### What is being asked
In the data below, find the line containing "zapraszając swoich Patronów."; reproduce that line and all subsequent lines exactly, and nothing else.

=== Section Start ===

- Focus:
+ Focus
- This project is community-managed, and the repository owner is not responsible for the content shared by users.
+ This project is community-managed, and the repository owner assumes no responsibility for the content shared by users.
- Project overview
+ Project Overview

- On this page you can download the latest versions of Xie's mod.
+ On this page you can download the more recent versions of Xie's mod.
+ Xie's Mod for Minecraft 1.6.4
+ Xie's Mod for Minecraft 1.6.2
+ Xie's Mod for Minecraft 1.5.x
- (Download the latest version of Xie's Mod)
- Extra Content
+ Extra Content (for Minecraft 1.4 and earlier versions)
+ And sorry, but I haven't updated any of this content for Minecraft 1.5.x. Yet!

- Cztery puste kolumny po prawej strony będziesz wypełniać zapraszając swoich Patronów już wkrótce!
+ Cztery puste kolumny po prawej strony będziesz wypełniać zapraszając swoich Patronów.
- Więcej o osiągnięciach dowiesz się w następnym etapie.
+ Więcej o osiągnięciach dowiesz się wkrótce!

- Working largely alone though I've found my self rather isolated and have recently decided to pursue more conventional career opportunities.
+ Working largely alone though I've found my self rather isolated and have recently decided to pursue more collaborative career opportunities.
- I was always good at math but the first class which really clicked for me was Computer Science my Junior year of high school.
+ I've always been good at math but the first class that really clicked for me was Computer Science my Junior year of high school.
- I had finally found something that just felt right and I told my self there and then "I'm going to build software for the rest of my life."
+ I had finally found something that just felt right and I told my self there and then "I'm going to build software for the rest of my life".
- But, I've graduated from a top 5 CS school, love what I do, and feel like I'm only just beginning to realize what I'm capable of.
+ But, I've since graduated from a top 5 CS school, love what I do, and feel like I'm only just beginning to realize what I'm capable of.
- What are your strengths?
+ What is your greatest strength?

=== Section End ===

### Written reply
+ Cztery puste kolumny po prawej strony będziesz wypełniać zapraszając swoich Patronów.
- Więcej o osiągnięciach dowiesz się w następnym etapie.
+ Więcej o osiągnięciach dowiesz się wkrótce!

- Working largely alone though I've found my self rather isolated and have recently decided to pursue more conventional career opportunities.
+ Working largely alone though I've found my self rather isolated and have recently decided to pursue more collaborative career opportunities.
- I was always good at math but the first class which really clicked for me was Computer Science my Junior year of high school.
+ I've always been good at math but the first class that really clicked for me was Computer Science my Junior year of high school.
- I had finally found something that just felt right and I told my self there and then "I'm going to build software for the rest of my life."
+ I had finally found something that just felt right and I told my self there and then "I'm going to build software for the rest of my life".
- But, I've graduated from a top 5 CS school, love what I do, and feel like I'm only just beginning to realize what I'm capable of.
+ But, I've since graduated from a top 5 CS school, love what I do, and feel like I'm only just beginning to realize what I'm capable of.
- What are your strengths?
+ What is your greatest strength?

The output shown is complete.